AIM OF THE EXERCISE ▸
Lines with the word "Actuator" are the answer; copy each of them from the data below.

MATERIAL PROVIDED ▸
---*---

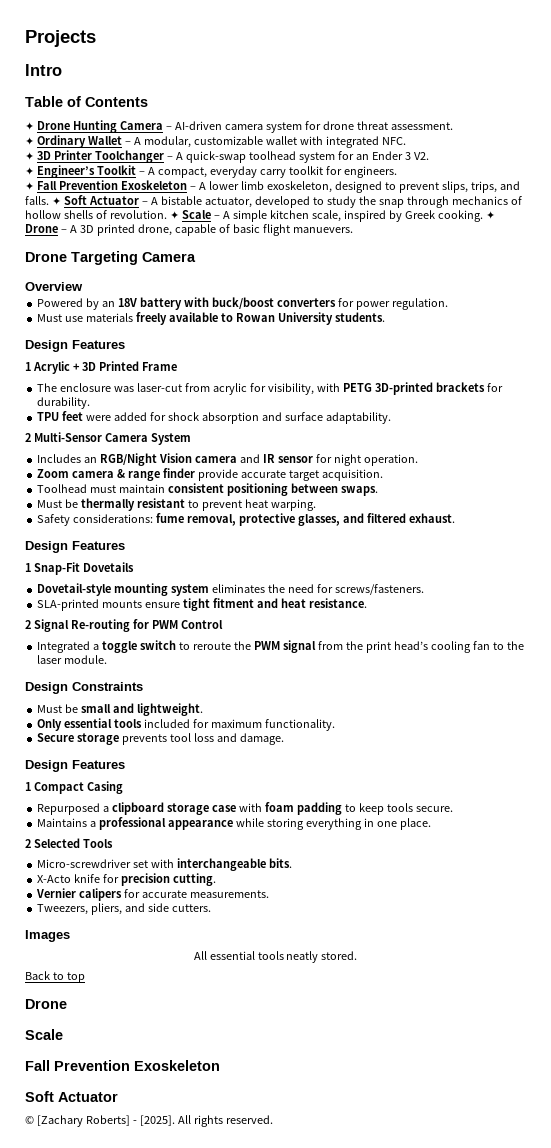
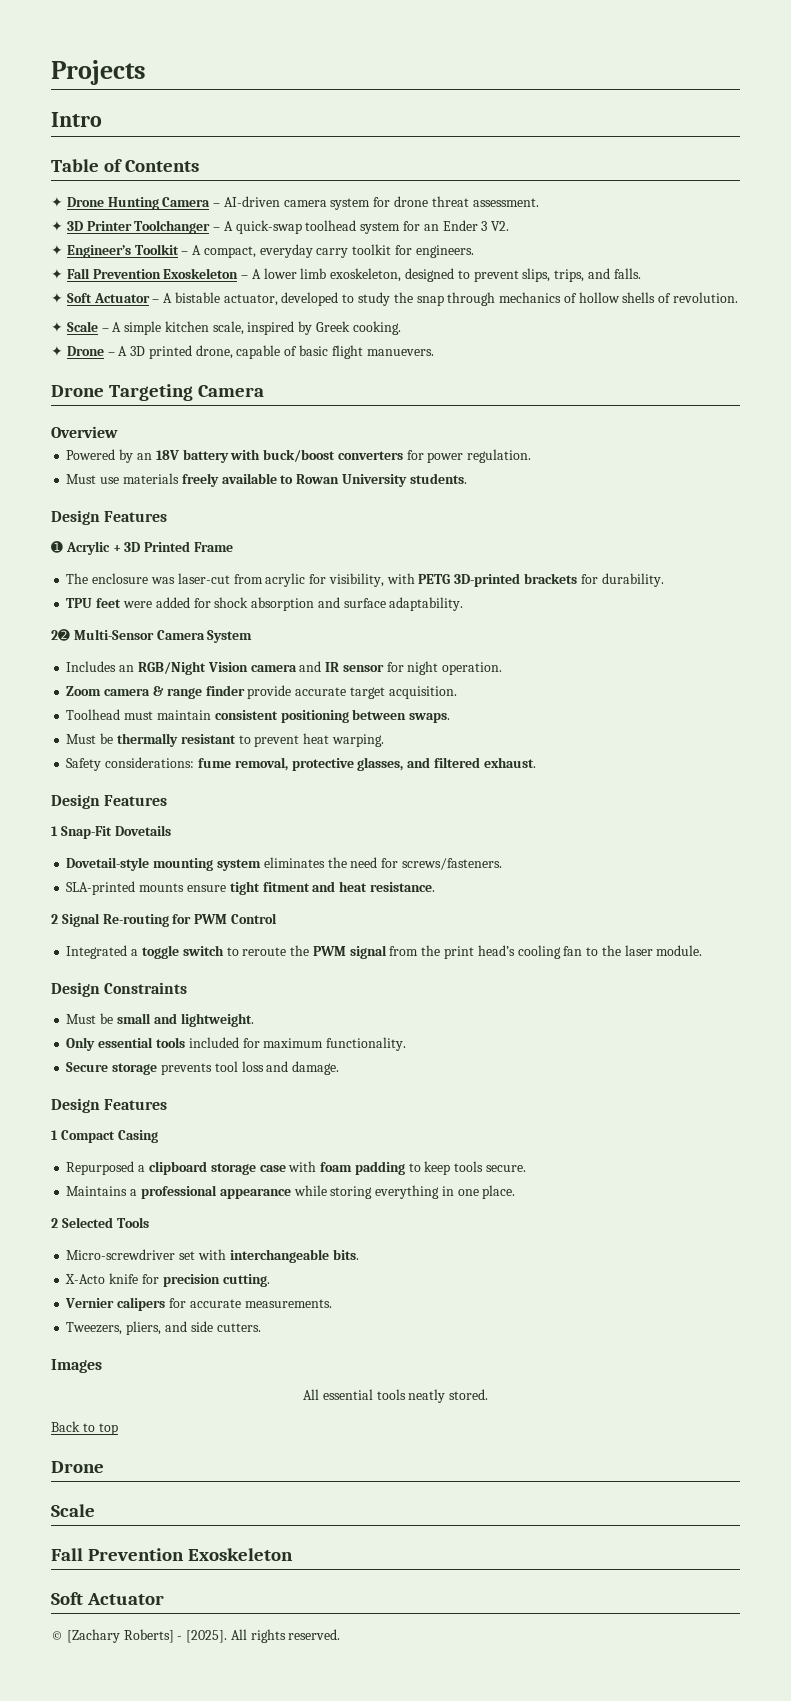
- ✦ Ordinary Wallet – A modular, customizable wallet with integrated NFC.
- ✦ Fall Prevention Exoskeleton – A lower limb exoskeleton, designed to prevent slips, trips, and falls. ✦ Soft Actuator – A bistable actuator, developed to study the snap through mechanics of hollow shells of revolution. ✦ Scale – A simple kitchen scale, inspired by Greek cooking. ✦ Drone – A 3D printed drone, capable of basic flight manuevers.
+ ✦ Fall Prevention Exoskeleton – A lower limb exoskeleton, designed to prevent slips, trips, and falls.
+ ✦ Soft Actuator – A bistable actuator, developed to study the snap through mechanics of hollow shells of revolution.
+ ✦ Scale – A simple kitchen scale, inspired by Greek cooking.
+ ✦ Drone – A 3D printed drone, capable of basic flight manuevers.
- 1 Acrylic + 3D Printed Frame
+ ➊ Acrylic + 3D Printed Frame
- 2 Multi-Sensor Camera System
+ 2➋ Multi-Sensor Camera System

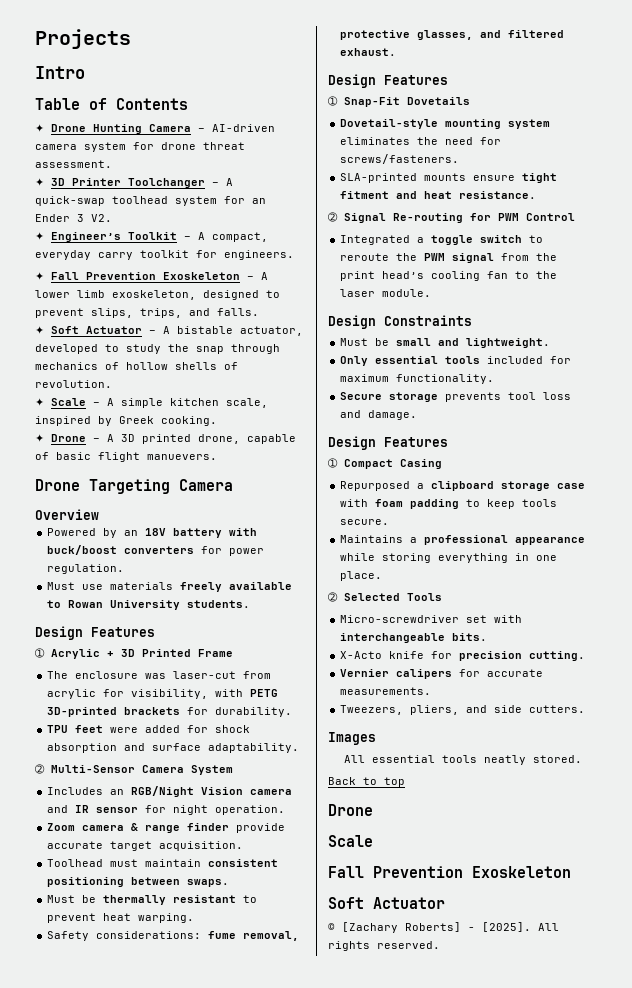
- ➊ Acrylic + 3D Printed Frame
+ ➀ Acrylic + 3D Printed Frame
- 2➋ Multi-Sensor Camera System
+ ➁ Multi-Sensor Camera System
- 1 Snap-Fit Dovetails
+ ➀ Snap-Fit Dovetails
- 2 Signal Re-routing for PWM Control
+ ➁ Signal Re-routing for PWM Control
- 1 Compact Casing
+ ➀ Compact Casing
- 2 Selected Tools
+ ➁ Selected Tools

---*---

TASK RESULT ▸
- ✦ Fall Prevention Exoskeleton – A lower limb exoskeleton, designed to prevent slips, trips, and falls. ✦ Soft Actuator – A bistable actuator, developed to study the snap through mechanics of hollow shells of revolution. ✦ Scale – A simple kitchen scale, inspired by Greek cooking. ✦ Drone – A 3D printed drone, capable of basic flight manuevers.
+ ✦ Soft Actuator – A bistable actuator, developed to study the snap through mechanics of hollow shells of revolution.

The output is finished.